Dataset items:
--------------------

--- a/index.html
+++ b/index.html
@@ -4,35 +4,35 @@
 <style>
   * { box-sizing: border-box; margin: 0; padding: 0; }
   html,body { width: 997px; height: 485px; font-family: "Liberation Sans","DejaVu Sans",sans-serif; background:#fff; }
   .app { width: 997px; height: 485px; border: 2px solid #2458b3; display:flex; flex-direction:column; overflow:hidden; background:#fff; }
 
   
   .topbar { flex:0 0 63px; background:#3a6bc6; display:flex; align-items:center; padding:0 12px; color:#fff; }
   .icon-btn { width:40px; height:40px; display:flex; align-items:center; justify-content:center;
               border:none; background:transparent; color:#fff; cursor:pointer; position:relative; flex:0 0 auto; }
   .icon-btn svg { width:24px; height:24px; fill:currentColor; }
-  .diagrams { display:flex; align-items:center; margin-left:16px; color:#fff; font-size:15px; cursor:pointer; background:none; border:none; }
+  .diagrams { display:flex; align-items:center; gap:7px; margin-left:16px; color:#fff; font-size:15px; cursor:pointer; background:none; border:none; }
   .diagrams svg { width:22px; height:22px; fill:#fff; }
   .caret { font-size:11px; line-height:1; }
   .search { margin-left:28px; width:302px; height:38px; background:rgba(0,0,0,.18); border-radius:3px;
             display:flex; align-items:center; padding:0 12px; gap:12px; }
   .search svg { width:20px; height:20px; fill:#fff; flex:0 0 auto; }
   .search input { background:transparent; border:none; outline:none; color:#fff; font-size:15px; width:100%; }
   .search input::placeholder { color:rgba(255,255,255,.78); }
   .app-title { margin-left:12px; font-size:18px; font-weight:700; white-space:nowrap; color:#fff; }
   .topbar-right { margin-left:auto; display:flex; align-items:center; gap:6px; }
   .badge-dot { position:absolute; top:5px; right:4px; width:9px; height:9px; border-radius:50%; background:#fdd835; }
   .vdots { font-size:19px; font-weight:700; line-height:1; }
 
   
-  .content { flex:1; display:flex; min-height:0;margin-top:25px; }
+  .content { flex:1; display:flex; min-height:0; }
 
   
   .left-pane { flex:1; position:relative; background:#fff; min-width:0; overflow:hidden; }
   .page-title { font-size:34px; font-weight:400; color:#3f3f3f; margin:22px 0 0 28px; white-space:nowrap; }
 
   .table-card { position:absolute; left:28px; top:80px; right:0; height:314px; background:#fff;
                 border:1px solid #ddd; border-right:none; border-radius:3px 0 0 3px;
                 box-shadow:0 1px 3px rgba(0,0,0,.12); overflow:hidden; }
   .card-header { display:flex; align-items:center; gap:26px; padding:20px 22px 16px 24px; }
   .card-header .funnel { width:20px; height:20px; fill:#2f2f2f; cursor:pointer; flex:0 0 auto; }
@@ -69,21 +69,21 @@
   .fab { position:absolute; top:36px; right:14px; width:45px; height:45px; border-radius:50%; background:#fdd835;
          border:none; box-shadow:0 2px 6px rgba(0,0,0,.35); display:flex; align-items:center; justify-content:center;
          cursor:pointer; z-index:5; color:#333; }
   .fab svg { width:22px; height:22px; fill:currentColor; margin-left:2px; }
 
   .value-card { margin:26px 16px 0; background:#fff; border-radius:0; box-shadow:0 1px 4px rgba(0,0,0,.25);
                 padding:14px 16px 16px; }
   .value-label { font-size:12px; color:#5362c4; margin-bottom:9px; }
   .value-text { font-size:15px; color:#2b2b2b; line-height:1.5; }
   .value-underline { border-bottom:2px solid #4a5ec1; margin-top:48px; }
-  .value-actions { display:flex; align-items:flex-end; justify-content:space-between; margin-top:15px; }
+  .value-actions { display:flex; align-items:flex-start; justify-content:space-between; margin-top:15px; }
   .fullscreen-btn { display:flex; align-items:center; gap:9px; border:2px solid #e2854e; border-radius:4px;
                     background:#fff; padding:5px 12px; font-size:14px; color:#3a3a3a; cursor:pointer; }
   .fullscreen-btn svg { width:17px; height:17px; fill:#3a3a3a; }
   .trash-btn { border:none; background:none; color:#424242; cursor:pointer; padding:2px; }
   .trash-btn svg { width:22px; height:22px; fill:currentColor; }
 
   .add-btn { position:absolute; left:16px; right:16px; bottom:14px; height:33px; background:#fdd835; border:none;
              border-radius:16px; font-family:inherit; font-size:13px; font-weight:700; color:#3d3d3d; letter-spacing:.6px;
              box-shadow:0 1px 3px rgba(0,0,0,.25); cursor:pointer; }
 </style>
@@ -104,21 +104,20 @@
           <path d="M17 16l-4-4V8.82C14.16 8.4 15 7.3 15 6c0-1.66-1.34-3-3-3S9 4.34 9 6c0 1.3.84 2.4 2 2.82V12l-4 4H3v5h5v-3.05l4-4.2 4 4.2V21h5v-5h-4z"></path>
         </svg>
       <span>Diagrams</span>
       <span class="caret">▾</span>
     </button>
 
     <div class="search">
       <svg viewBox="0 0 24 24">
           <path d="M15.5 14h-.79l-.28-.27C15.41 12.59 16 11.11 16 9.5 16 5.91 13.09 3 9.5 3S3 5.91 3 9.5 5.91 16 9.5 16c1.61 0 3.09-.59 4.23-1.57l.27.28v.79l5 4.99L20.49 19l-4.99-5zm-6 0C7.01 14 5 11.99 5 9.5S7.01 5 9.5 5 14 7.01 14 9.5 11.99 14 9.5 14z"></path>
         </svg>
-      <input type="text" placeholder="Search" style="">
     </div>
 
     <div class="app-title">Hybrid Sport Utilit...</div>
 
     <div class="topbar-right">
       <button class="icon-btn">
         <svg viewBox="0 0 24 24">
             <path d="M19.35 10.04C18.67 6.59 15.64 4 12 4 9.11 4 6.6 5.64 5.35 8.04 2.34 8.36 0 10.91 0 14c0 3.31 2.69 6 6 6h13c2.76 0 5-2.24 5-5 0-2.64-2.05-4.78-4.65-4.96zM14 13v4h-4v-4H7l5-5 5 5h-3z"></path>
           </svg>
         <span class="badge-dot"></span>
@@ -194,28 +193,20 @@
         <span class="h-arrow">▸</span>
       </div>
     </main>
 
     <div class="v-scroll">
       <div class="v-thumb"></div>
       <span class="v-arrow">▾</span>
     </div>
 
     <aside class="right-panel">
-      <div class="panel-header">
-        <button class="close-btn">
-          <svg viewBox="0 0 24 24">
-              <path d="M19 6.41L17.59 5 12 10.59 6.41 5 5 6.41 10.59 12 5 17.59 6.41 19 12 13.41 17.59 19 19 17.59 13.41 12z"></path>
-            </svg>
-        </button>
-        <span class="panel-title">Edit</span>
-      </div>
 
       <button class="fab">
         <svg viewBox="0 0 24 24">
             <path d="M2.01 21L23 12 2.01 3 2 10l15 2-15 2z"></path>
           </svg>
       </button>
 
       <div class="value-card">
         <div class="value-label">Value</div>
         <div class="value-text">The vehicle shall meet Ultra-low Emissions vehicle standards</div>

--------------------

• WHAT TO WORK ON
What you give back must match the records word for word.

• WRITTEN SOLUTION
--- a/index.html
+++ b/index.html
@@ -4,35 +4,35 @@
 <style>
   * { box-sizing: border-box; margin: 0; padding: 0; }
   html,body { width: 997px; height: 485px; font-family: "Liberation Sans","DejaVu Sans",sans-serif; background:#fff; }
   .app { width: 997px; height: 485px; border: 2px solid #2458b3; display:flex; flex-direction:column; overflow:hidden; background:#fff; }
 
   
   .topbar { flex:0 0 63px; background:#3a6bc6; display:flex; align-items:center; padding:0 12px; color:#fff; }
   .icon-btn { width:40px; height:40px; display:flex; align-items:center; justify-content:center;
               border:none; background:transparent; color:#fff; cursor:pointer; position:relative; flex:0 0 auto; }
   .icon-btn svg { width:24px; height:24px; fill:currentColor; }
-  .diagrams { display:flex; align-items:center; margin-left:16px; color:#fff; font-size:15px; cursor:pointer; background:none; border:none; }
+  .diagrams { display:flex; align-items:center; gap:7px; margin-left:16px; color:#fff; font-size:15px; cursor:pointer; background:none; border:none; }
   .diagrams svg { width:22px; height:22px; fill:#fff; }
   .caret { font-size:11px; line-height:1; }
   .search { margin-left:28px; width:302px; height:38px; background:rgba(0,0,0,.18); border-radius:3px;
             display:flex; align-items:center; padding:0 12px; gap:12px; }
   .search svg { width:20px; height:20px; fill:#fff; flex:0 0 auto; }
   .search input { background:transparent; border:none; outline:none; color:#fff; font-size:15px; width:100%; }
   .search input::placeholder { color:rgba(255,255,255,.78); }
   .app-title { margin-left:12px; font-size:18px; font-weight:700; white-space:nowrap; color:#fff; }
   .topbar-right { margin-left:auto; display:flex; align-items:center; gap:6px; }
   .badge-dot { position:absolute; top:5px; right:4px; width:9px; height:9px; border-radius:50%; background:#fdd835; }
   .vdots { font-size:19px; font-weight:700; line-height:1; }
 
   
-  .content { flex:1; display:flex; min-height:0;margin-top:25px; }
+  .content { flex:1; display:flex; min-height:0; }
 
   
   .left-pane { flex:1; position:relative; background:#fff; min-width:0; overflow:hidden; }
   .page-title { font-size:34px; font-weight:400; color:#3f3f3f; margin:22px 0 0 28px; white-space:nowrap; }
 
   .table-card { position:absolute; left:28px; top:80px; right:0; height:314px; background:#fff;
                 border:1px solid #ddd; border-right:none; border-radius:3px 0 0 3px;
                 box-shadow:0 1px 3px rgba(0,0,0,.12); overflow:hidden; }
   .card-header { display:flex; align-items:center; gap:26px; padding:20px 22px 16px 24px; }
   .card-header .funnel { width:20px; height:20px; fill:#2f2f2f; cursor:pointer; flex:0 0 auto; }
@@ -69,21 +69,21 @@
   .fab { position:absolute; top:36px; right:14px; width:45px; height:45px; border-radius:50%; background:#fdd835;
          border:none; box-shadow:0 2px 6px rgba(0,0,0,.35); display:flex; align-items:center; justify-content:center;
          cursor:pointer; z-index:5; color:#333; }
   .fab svg { width:22px; height:22px; fill:currentColor; margin-left:2px; }
 
   .value-card { margin:26px 16px 0; background:#fff; border-radius:0; box-shadow:0 1px 4px rgba(0,0,0,.25);
                 padding:14px 16px 16px; }
   .value-label { font-size:12px; color:#5362c4; margin-bottom:9px; }
   .value-text { font-size:15px; color:#2b2b2b; line-height:1.5; }
   .value-underline { border-bottom:2px solid #4a5ec1; margin-top:48px; }
-  .value-actions { display:flex; align-items:flex-end; justify-content:space-between; margin-top:15px; }
+  .value-actions { display:flex; align-items:flex-start; justify-content:space-between; margin-top:15px; }
   .fullscreen-btn { display:flex; align-items:center; gap:9px; border:2px solid #e2854e; border-radius:4px;
                     background:#fff; padding:5px 12px; font-size:14px; color:#3a3a3a; cursor:pointer; }
   .fullscreen-btn svg { width:17px; height:17px; fill:#3a3a3a; }
   .trash-btn { border:none; background:none; color:#424242; cursor:pointer; padding:2px; }
   .trash-btn svg { width:22px; height:22px; fill:currentColor; }
 
   .add-btn { position:absolute; left:16px; right:16px; bottom:14px; height:33px; background:#fdd835; border:none;
              border-radius:16px; font-family:inherit; font-size:13px; font-weight:700; color:#3d3d3d; letter-spacing:.6px;
              box-shadow:0 1px 3px rgba(0,0,0,.25); cursor:pointer; }
 </style>
@@ -104,21 +104,20 @@
           <path d="M17 16l-4-4V8.82C14.16 8.4 15 7.3 15 6c0-1.66-1.34-3-3-3S9 4.34 9 6c0 1.3.84 2.4 2 2.82V12l-4 4H3v5h5v-3.05l4-4.2 4 4.2V21h5v-5h-4z"></path>
         </svg>
       <span>Diagrams</span>
       <span class="caret">▾</span>
     </button>
 
     <div class="search">
       <svg viewBox="0 0 24 24">
           <path d="M15.5 14h-.79l-.28-.27C15.41 12.59 16 11.11 16 9.5 16 5.91 13.09 3 9.5 3S3 5.91 3 9.5 5.91 16 9.5 16c1.61 0 3.09-.59 4.23-1.57l.27.28v.79l5 4.99L20.49 19l-4.99-5zm-6 0C7.01 14 5 11.99 5 9.5S7.01 5 9.5 5 14 7.01 14 9.5 11.99 14 9.5 14z"></path>
         </svg>
-      <input type="text" placeholder="Search" style="">
     </div>
 
     <div class="app-title">Hybrid Sport Utilit...</div>
 
     <div class="topbar-right">
       <button class="icon-btn">
         <svg viewBox="0 0 24 24">
             <path d="M19.35 10.04C18.67 6.59 15.64 4 12 4 9.11 4 6.6 5.64 5.35 8.04 2.34 8.36 0 10.91 0 14c0 3.31 2.69 6 6 6h13c2.76 0 5-2.24 5-5 0-2.64-2.05-4.78-4.65-4.96zM14 13v4h-4v-4H7l5-5 5 5h-3z"></path>
           </svg>
         <span class="badge-dot"></span>
@@ -194,28 +193,20 @@
         <span class="h-arrow">▸</span>
       </div>
     </main>
 
     <div class="v-scroll">
       <div class="v-thumb"></div>
       <span class="v-arrow">▾</span>
     </div>
 
     <aside class="right-panel">
-      <div class="panel-header">
-        <button class="close-btn">
-          <svg viewBox="0 0 24 24">
-              <path d="M19 6.41L17.59 5 12 10.59 6.41 5 5 6.41 10.59 12 5 17.59 6.41 19 12 13.41 17.59 19 19 17.59 13.41 12z"></path>
-            </svg>
-        </button>
-        <span class="panel-title">Edit</span>
-      </div>
 
       <button class="fab">
         <svg viewBox="0 0 24 24">
             <path d="M2.01 21L23 12 2.01 3 2 10l15 2-15 2z"></path>
           </svg>
       </button>
 
       <div class="value-card">
         <div class="value-label">Value</div>
         <div class="value-text">The vehicle shall meet Ultra-low Emissions vehicle standards</div>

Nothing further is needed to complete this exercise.